O governador Rui Costa fez uma conclamação ao entendimento e à união, durante o discurso anual de abertura do ano legislativo, ontem à tarde na Assembleia. O principal foco desta união é o enfrentamento da crise econômica, razão pela qual ele pretende manter reuniões mensais com os chefes dos demais Poderes, do Ministério Público e do Tribunal de Contas do Estado. Entre outros aspectos, ele anunciou que a arrecadação do estado foi pior no mês passado em relação a janeiro de 2015, que já havia sido pior do que do ano anterior.
Ao longo de um pronunciamento que chegou a quase duas horas, Rui Costa destacou a atuação do Legislativo para contribuir para solução de dificuldades. "Esta Casa soube responder no momento certo e preciso a esse esforço conjunto", disse, referindo-se às medidas firmes e austeras que permitiram ao estado manter os níveis de investimento e uma situação contábil mais propícias do que outros estados da Federação.
"Quero aqui agradecer a todos os membros desse Legislativo, que souberam discutir, conversar, negociar, decidir e votar por aquilo que era imperioso naquele momento", afirmou, ensejando ajuda da Assembleia para este ano. "Não se trata de ajudar ao governo, mas sim de se unir para ajudar a Bahia", explicou, garantindo que a instabilidade econômica do país é um dos fatores que vêm dificultando a atração do capital externo. "Um país que não define o que quer da vida afugenta investimentos", definiu.
ATUAÇÃO
A necessidade por um movimento coeso que envolva Estado, instituições empresariais e sociedade foi também defendida no combate ao mosquito Aedes Aegypti, transmissor da epidemia da Zica. Ele dedicou parte do seu pronunciamento para detalhar os três eixos de enfrentamento: mobilização social para acabar com o vetor ("se cada um dedicar dez minutos por dia para combater o mosquito"), estruturação da rede de saúde para tratar os enfermos e mobilização das "mentes e as inteligências de quem faz ciência no país e na Bahia para buscar novas alternativas de combate e tratamento".
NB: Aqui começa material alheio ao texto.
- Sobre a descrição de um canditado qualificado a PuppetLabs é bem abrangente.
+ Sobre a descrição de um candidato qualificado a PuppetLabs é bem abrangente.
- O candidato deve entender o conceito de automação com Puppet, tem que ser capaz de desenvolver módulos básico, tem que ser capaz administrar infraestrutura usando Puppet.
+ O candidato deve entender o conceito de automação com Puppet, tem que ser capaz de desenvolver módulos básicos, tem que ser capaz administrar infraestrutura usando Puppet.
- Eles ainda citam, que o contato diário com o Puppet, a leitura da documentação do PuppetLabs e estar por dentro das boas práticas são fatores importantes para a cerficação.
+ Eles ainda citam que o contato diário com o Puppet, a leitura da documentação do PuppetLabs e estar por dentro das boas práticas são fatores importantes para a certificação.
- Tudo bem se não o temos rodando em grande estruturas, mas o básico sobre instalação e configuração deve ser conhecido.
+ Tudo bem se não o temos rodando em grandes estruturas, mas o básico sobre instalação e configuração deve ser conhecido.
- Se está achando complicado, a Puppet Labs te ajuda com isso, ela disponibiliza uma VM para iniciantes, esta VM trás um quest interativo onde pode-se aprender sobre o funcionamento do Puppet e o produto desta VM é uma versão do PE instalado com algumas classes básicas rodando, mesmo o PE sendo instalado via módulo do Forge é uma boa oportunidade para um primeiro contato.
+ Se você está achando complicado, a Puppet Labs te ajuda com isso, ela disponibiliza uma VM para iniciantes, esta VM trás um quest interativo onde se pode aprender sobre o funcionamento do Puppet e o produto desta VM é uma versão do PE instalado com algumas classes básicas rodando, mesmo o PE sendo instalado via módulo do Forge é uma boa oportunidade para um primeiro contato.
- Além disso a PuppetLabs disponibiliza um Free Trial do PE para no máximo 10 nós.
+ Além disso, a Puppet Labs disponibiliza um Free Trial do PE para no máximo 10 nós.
O pronunciamento tratou de todas as áreas de atuação do governo, em que foram apresentados números do que foi realizado e do que está em fase de conclusão ou projetado. Ênfase grande foi dada à mobilidade. Para Rui Costa, o metrô deixou de ser motivo de escárnio para os baianos, com o início da operação da Linha 1 e, em 2017, será motivo de orgulho, quando terá a terceira malha viária do país e a melhor mobilidade. Neste sentido, falou dos investimentos em BRTs de integração e no VLT da Região Suburbana.
A educação mereceu também destaque. "Estou convencido de que sou filho do acesso à educação, das oportunidades que o ensino público pode abrir", disse o governador ao citar as ações neste setor, que englobam, por exemplo, o Programa Educar para Transformar, que prevê a alfabetização de todas as crianças até 8 anos, outra medida em que o governador espera uma sinergia entre pais, professores e setor produtivo. Costa propôs também um convênio com a Assembleia para o programa cultural, "um trabalho extraordinário", com o qual pretende que os livros editados pela Casa cheguem a todos as escolas e bibliotecas baianas.
SAÚDE
A respeito da saúde, Costa enfatizou o papel que os Consórcios Interfederativos passarão a ter, com a mobilização de todos os entes públicos operadores do SUS. "Assim poderemos compartilhar serviços e equipamentos, o que vai reduzir custos e proporcionar ganhos de escala na compra de equipamentos, medicamentos e de material e consumo", disse. Ponderando que o sistema hoje é municipalizado, afirmou que mesmo assim o estado vai assumir 40% do custeio e de 100% da construção das policlínicas regionais. Já está em fase de licitação 12 destas unidades.
Costa anunciou ainda uma viagem de dez dias à China para dar continuidade às tratativas em busca de investimentos para a Bahia. Na pauta, as obras do VLT (R$1,5 bilhão), o Porto Sul (R$2 bilhões na primeira etapa), a retomada a ferrovia Oeste-Leste (entre R$2 e R$3 bilhões) e a ponte Salvador-Itaparica (R$6 bilhões). O governador não deixou de fora do seu discurso, a situação da segurança pública e a necessidade de equacionar a questão previdenciária.